■ TASK DESCRIPTION
Once the pictures are set aside, reproduce all of the records exactly.

■ DATA SUPPLIED
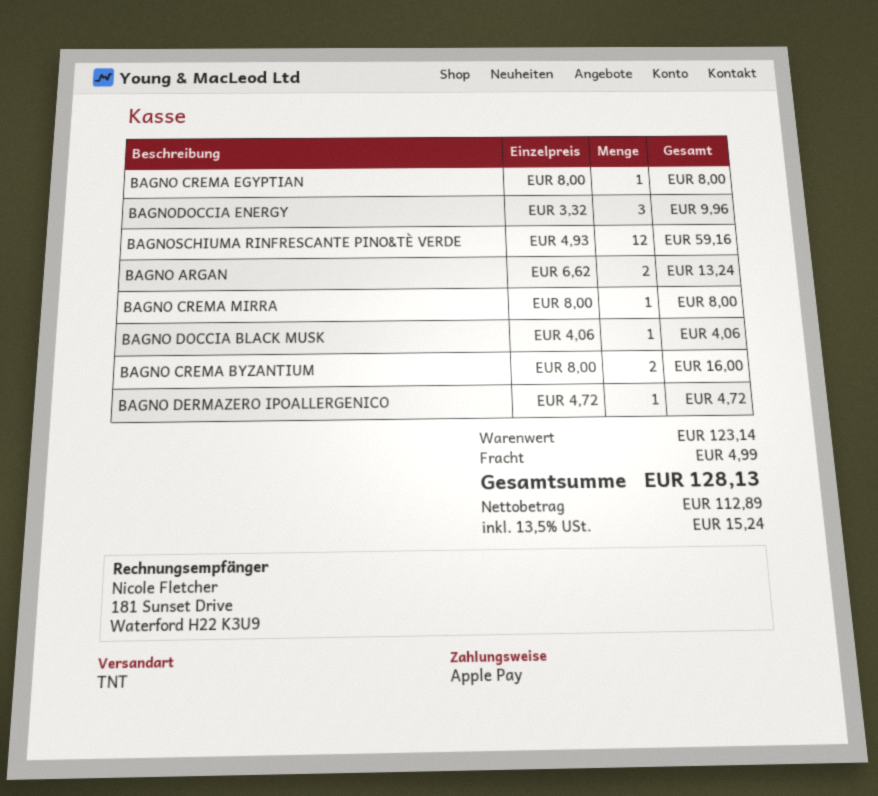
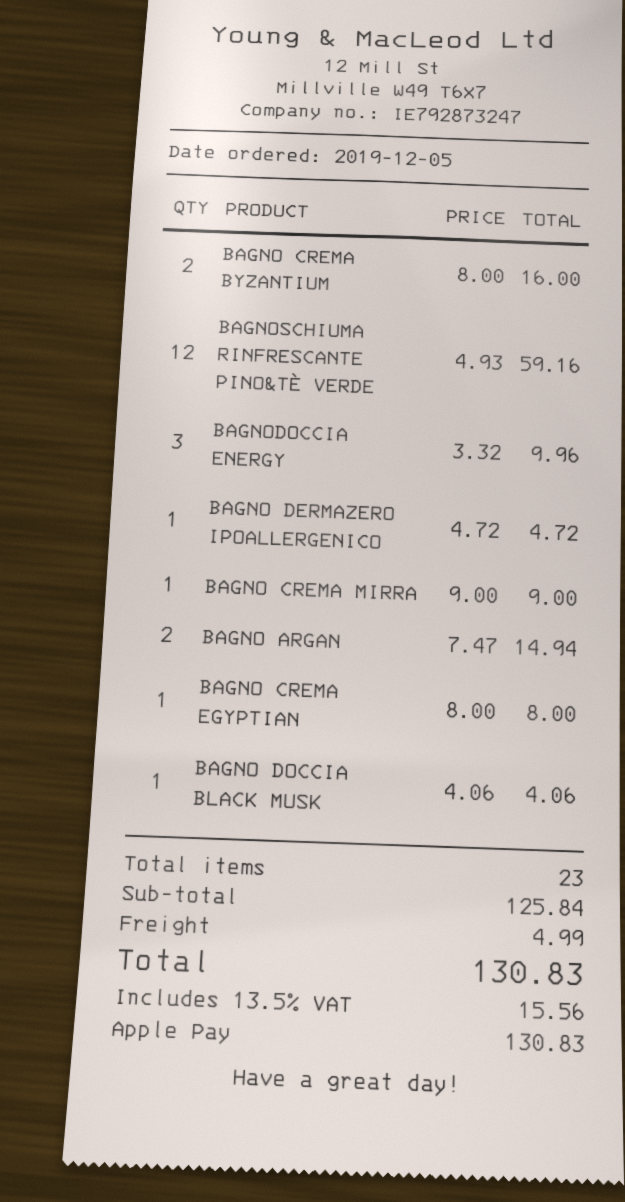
BAGNO ARGAN: 2 x 6.62 = 13.24 -> 2 x 7.47 = 14.94
BAGNO CREMA MIRRA: 1 x 8.00 = 8.00 -> 1 x 9.00 = 9.00
subtotal: 123.14 -> 125.84
tax: 13.5% = 15.24 -> 13.5% = 15.56
total: 128.13 -> 130.83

■ RESPONSE TO THIS EXERCISE
BAGNO ARGAN: 2 x 6.62 = 13.24 -> 2 x 7.47 = 14.94
BAGNO CREMA MIRRA: 1 x 8.00 = 8.00 -> 1 x 9.00 = 9.00
subtotal: 123.14 -> 125.84
tax: 13.5% = 15.24 -> 13.5% = 15.56
total: 128.13 -> 130.83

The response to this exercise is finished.